Similar to the last two years, freight rates remain unstable. Although ocean freight rates have shown a downward trend since the first quarter of this year, carriers continue to levy subcharges on some routes to prioritise cargo, and bunker surcharges* are increasingly being added to the total freight cost. With the fuel costs being on the rise, the total price to be paid for a container continues to increase. For air freight, average costs in April this year were roughly 25% higher than last year, while transported weight showed a 12% decline. Overall, global air freight rates are 170% higher than pre-COVID, with the current pressure on capacity and the rising fuel prices, air freight is not expected to show a decrease in costs anytime soon.

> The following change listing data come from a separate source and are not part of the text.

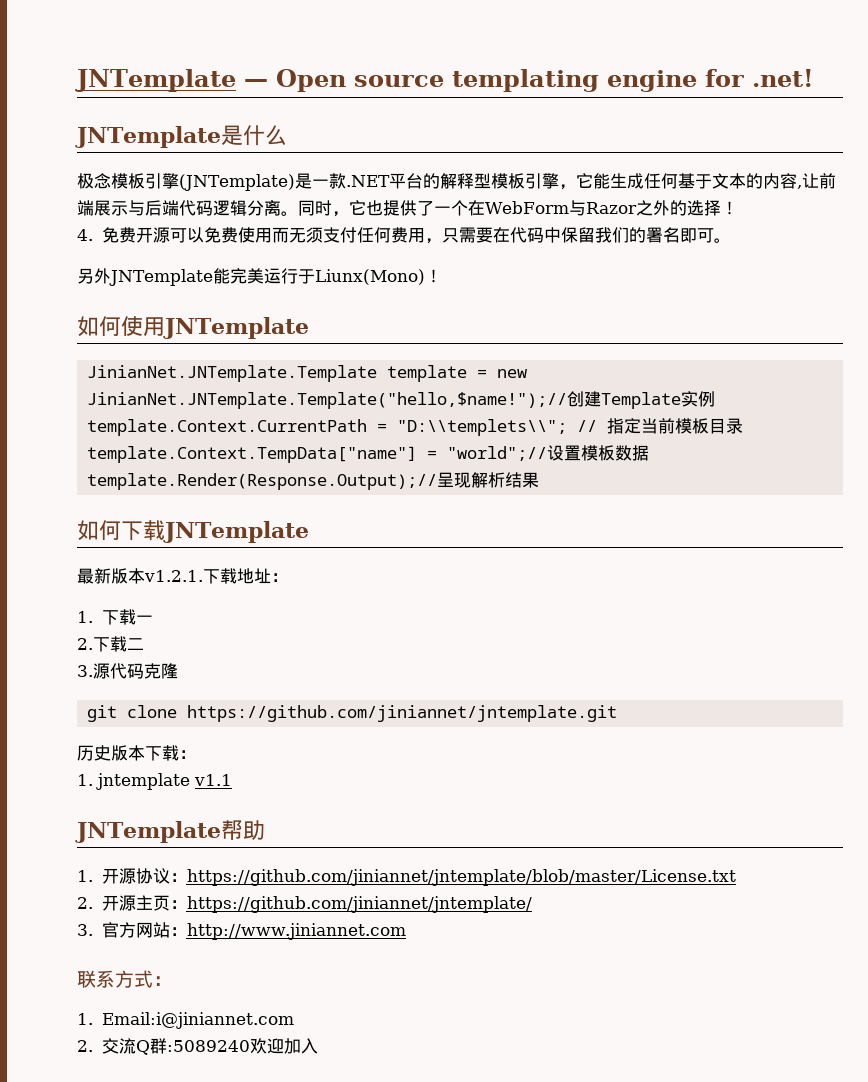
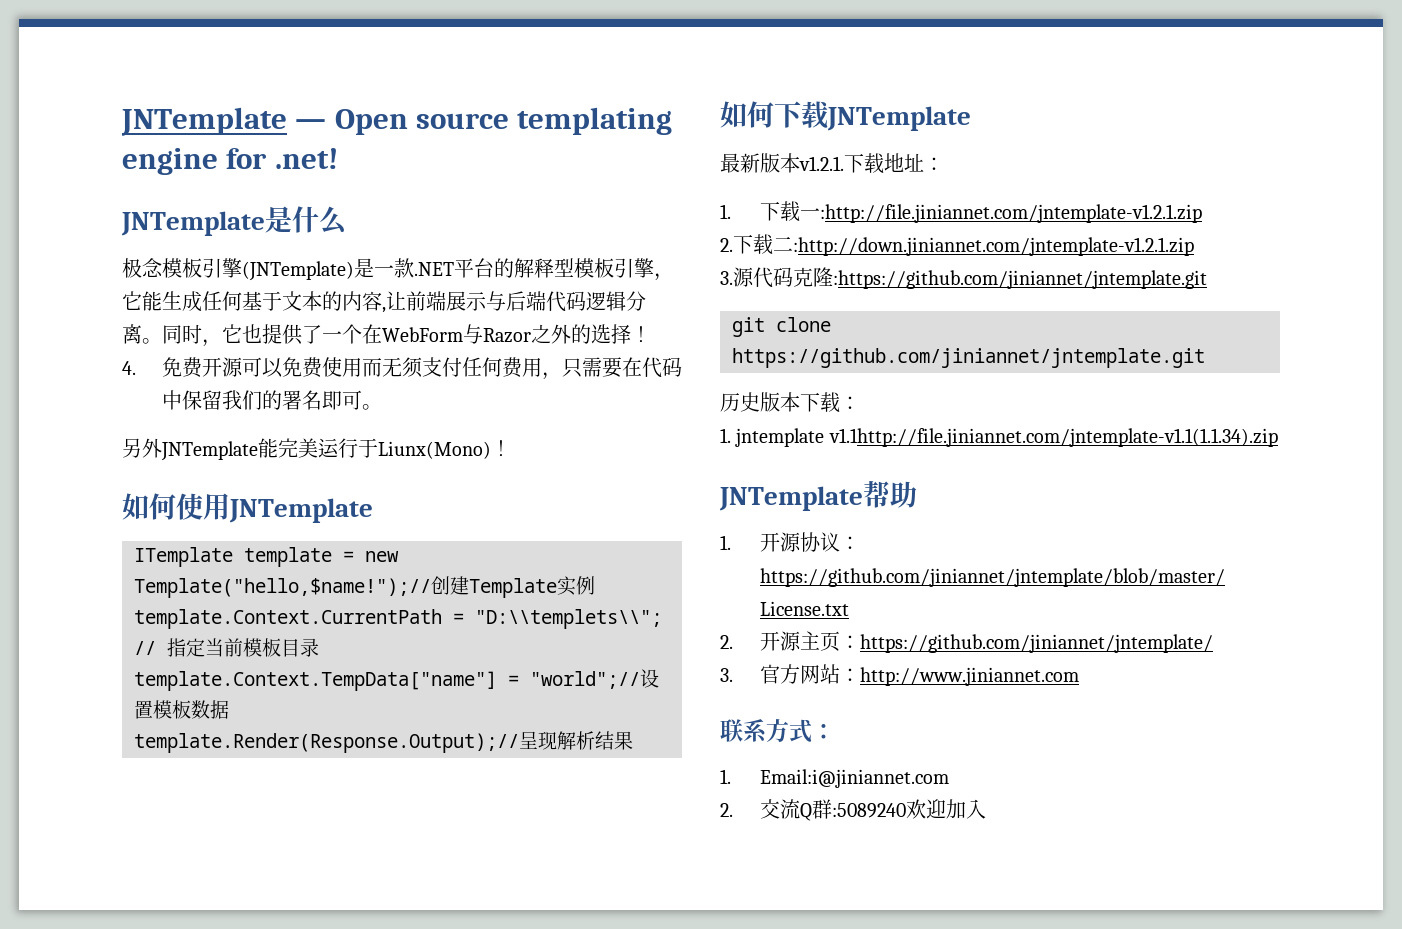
[87,365,378,382] JinianNet.JNTemplate.Template -> [134,547,233,567] ITemplate
[87,392,568,409] JinianNet.JNTemplate.Template("hello,$name!");// -> [134,578,431,598] Template("hello,$name!");//
(153, 619) none -> [819,204,1202,223] :http://file.jiniannet.com/jntemplate-v1.2.1.zip
(144, 644) none -> [793,237,1194,256] :http://down.jiniannet.com/jntemplate-v1.2.1.zip
(178, 671) none -> [833,270,1207,289] :https://github.com/jiniannet/jntemplate.git
[194,774,232,786] v1.1 -> [828,428,1278,447] v1.1http://file.jiniannet.com/jntemplate-v1.1(1.1.34).zip

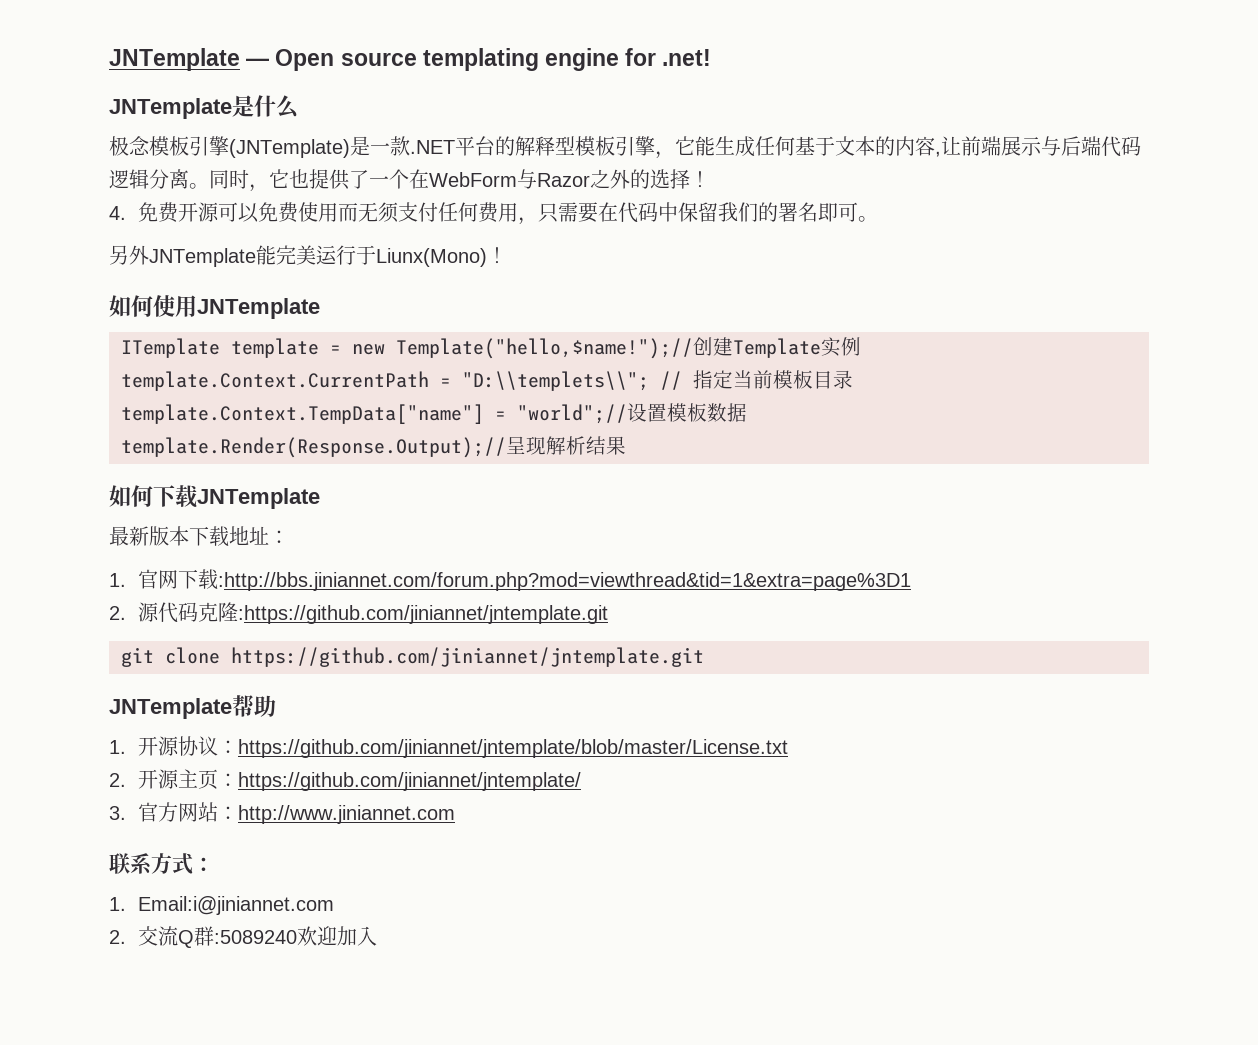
[799,156,844,171] v1.2.1. -> (189, 536) none
[759,201,1202,223] [720,234,1194,256] [720,271,733,285] 下载一:http://file.jiniannet.com/jntemplate-v1.2.1.zip // 2.下载二:http://down.jiniannet.com/jntemplate-v1.2.1.zip // 3. -> [138,569,912,591] [109,606,126,620] 官网下载:http://bbs.jiniannet.com/forum.php?mod=viewthread&tid=1&extra=page%3D1 // 2.
[720,392,860,413] [720,428,1278,447] // 历史版本下载： // 1. jntemplate v1.1http://file.jiniannet.com/jntemplate-v1.1(1.1.34).zip -> (704, 657) none

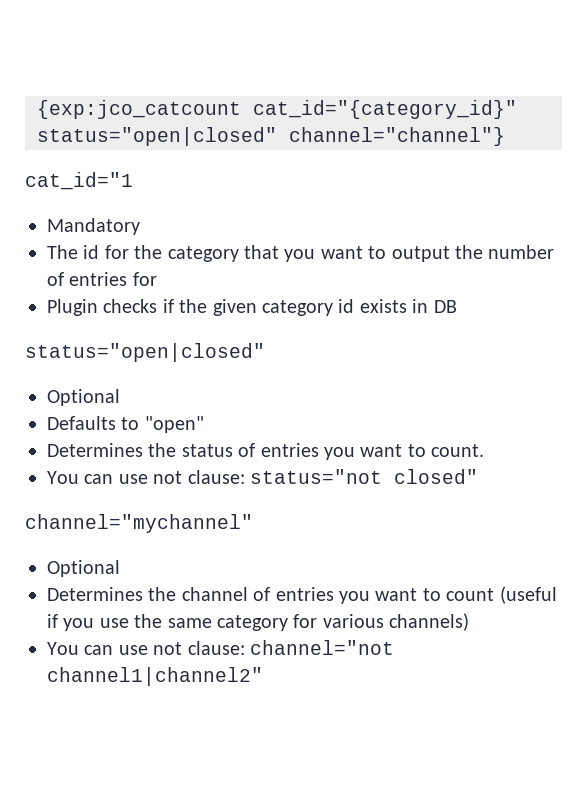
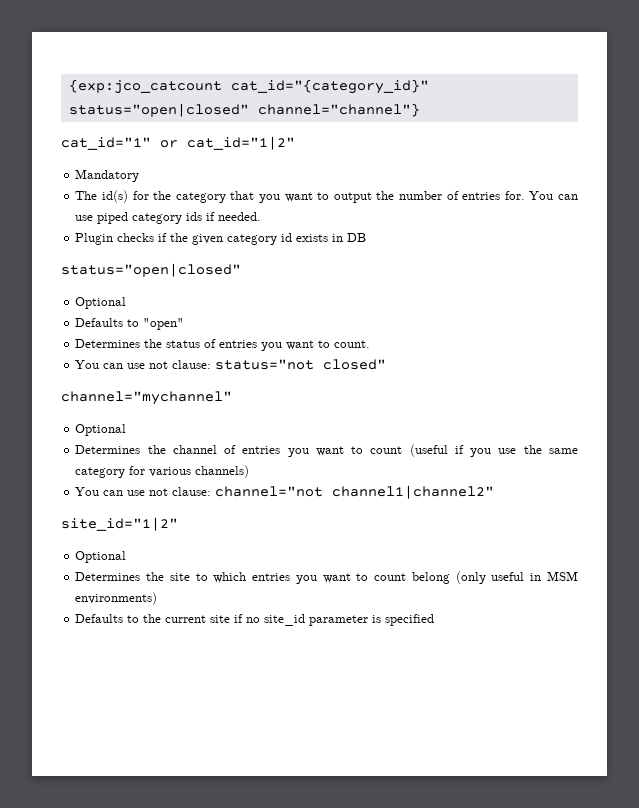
[25,172,133,190] cat_id="1 -> [61,136,295,150] cat_id="1" or cat_id="1|2"
[83,245,100,259] id -> [101,190,128,203] id(s)
[132,272,157,286] for -> [504,191,578,200] [75,212,262,224] for. You can use piped category ids if needed.
(263, 676) none -> [61,517,178,531] [75,551,127,563] [75,571,579,584] [75,592,158,605] [75,614,435,626] // site_id="1|2" // Optional // Determines the site to which entries you want to count belong (only useful in MSM environments) // Defaults to the current site if no site_id parameter is specified

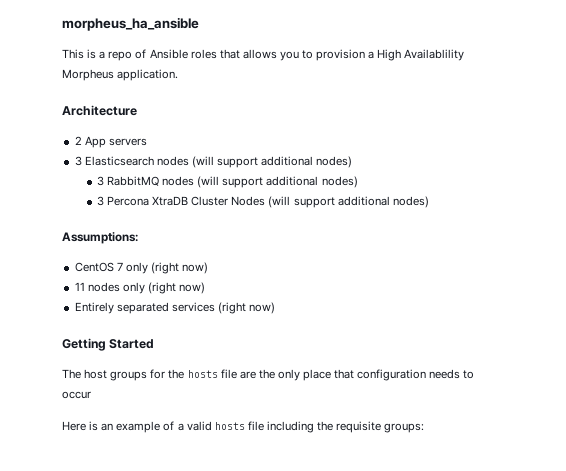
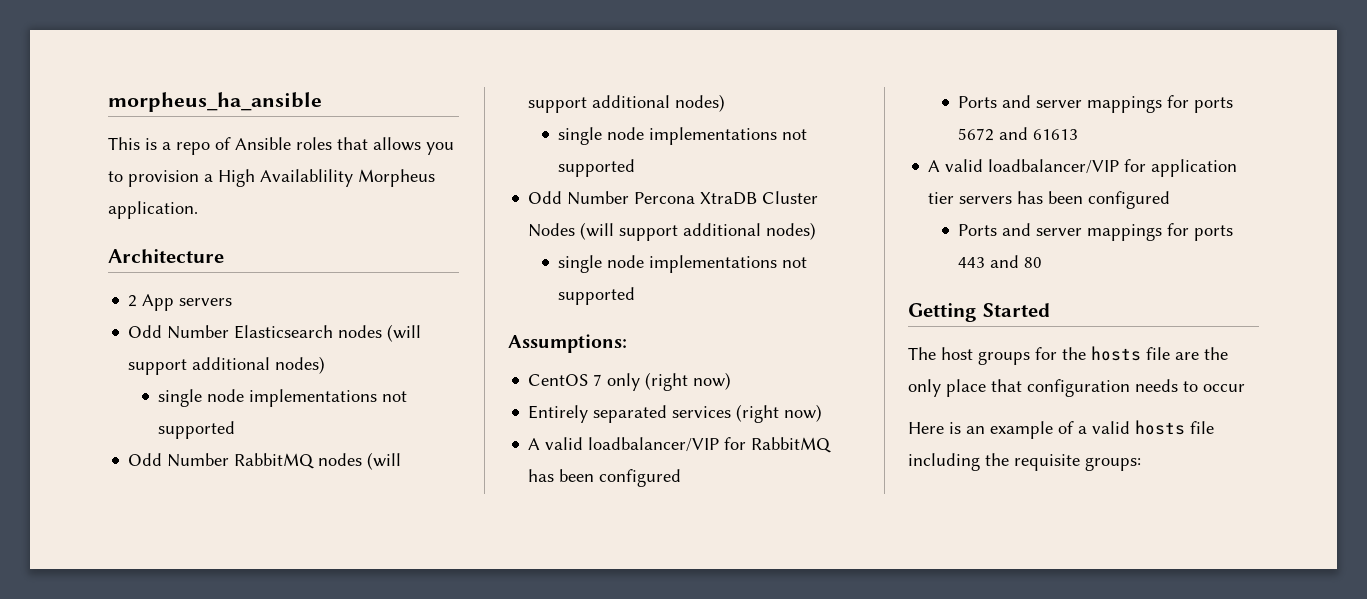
[74,156,82,166] 3 -> [128,325,230,339] Odd Number
[96,176,104,186] 3 -> [158,389,408,407] [158,421,236,439] [128,453,230,467] single node implementations not supported // Odd Number
[96,196,104,206] 3 -> [558,127,808,145] [558,159,636,177] [528,191,630,205] single node implementations not supported // Odd Number
(429, 202) none -> [558,255,808,273] [558,287,636,305] // single node implementations not supported
[74,282,206,294] // 11 nodes only (right now) -> (732, 381) none
(276, 308) none -> [528,437,832,453] [528,469,682,487] [958,95,1234,113] [958,127,1079,141] [928,159,1238,177] [928,191,1171,209] [958,223,1234,241] [958,255,1043,268] // A valid loadbalancer/VIP for RabbitMQ has been configured // Ports and server mappings for ports 5672 and 61613 // A valid loadbalancer/VIP for application tier servers has been configured // Ports and server mappings for ports 443 and 80

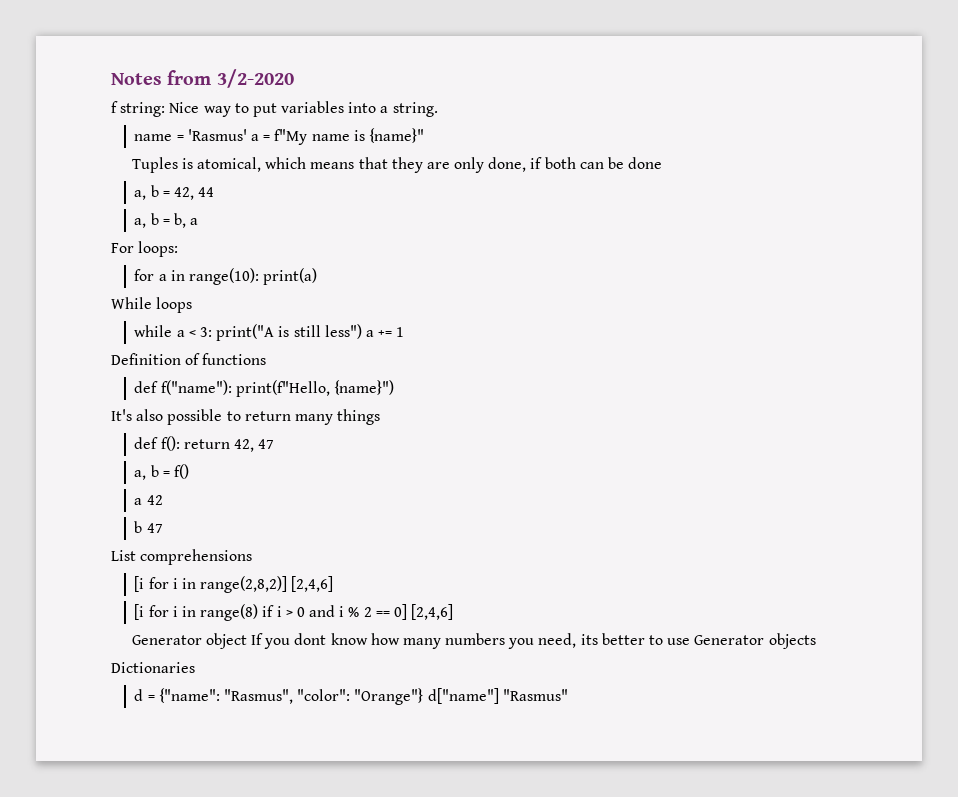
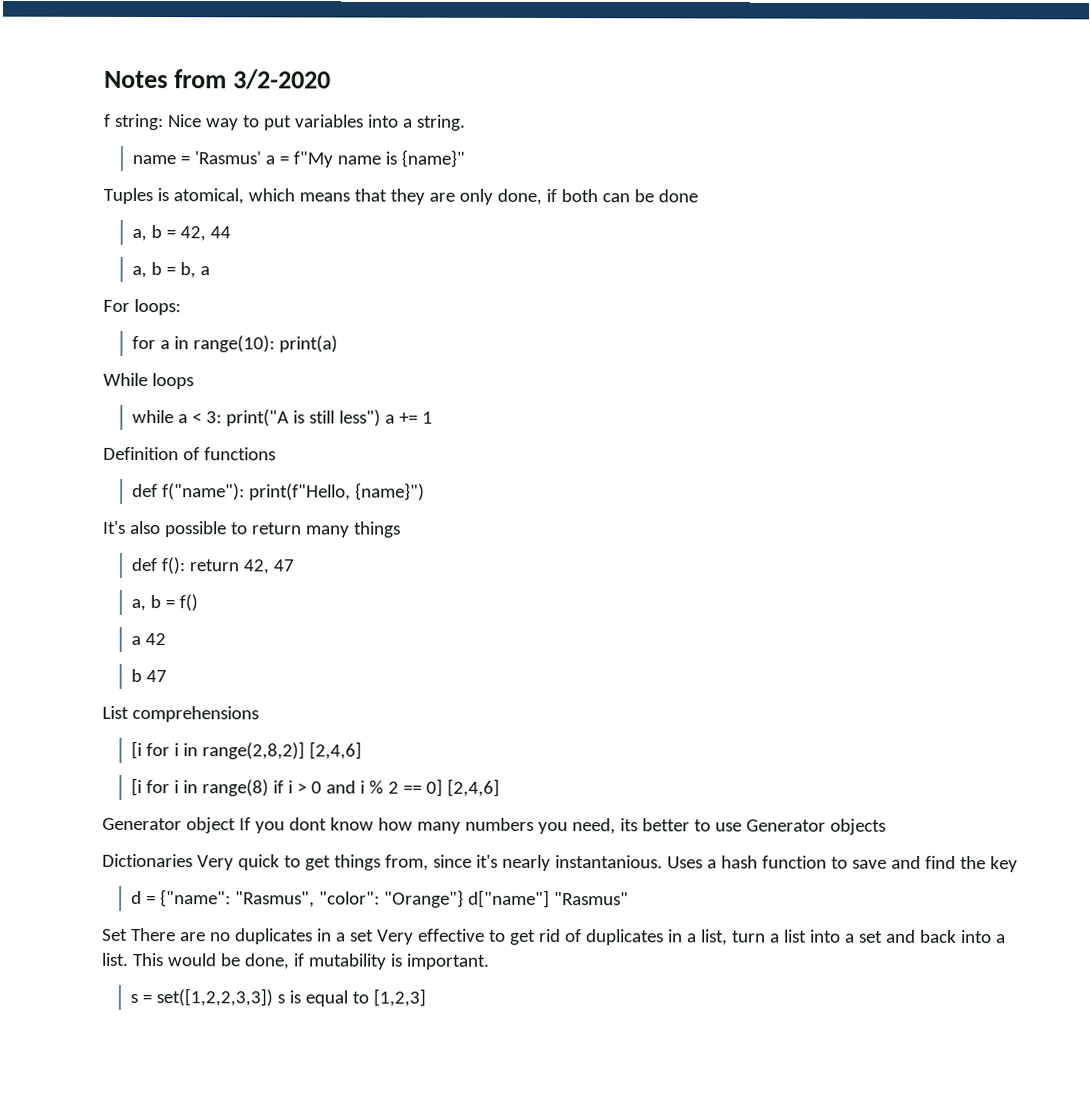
(195, 667) none -> [196,854,1018,873] Very quick to get things from, since it's nearly instantanious. Uses a hash function to save and find the key
(568, 695) none -> [102,927,1006,946] [101,952,490,970] [130,988,427,1007] // Set There are no duplicates in a set Very effective to get rid of duplicates in a list, turn a list into a set and back into a list. This would be done, if mutability is important. // s = set([1,2,2,3,3]) s is equal to [1,2,3]

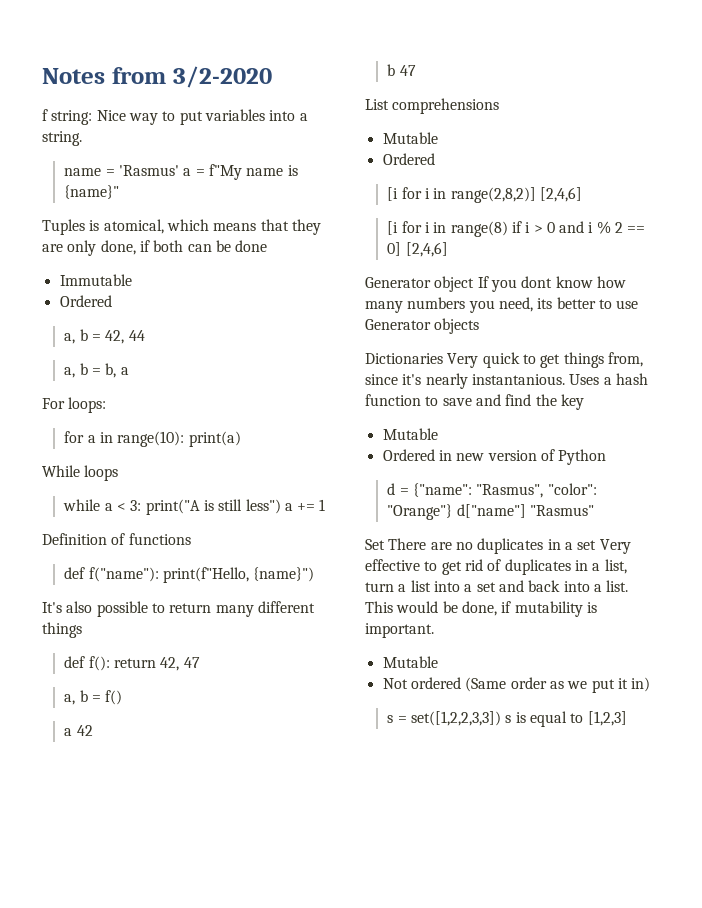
(698, 196) none -> [59,274,132,286] [59,295,112,307] // Immutable // Ordered
(350, 531) none -> [257,601,315,613] different
(259, 714) none -> [382,132,438,144] [382,153,435,165] // Mutable // Ordered
(1018, 864) none -> [382,428,438,440] [382,449,607,465] // Mutable // Ordered in new version of Python
(490, 961) none -> [382,656,438,668] [382,677,651,693] // Mutable // Not ordered (Same order as we put it in)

The war in Ukraine has a great impact on the air freight market, with a lower capacity due to the sanctioning of a number of Russian cargo airlines. Several airlines have also cut flights between Asia and Europe due to the necessity to fly longer routes, avoiding Russian airspace. The global ocean freight continues to be impacted by lockdowns in China, primarily in Shanghai. Capacity and equipment availability from many origins remain tight. Especially Bangladesh and Sri Lanka have severe container shortages. As Colombo (Sri Lanka) is an important transit hub for ocean freight in South Asia, local transport is hindered and port operations are affected.
We continue to work closely together with our freight forwarders to ensure shipments depart as planned, using several mitigating actions we have started during 2021.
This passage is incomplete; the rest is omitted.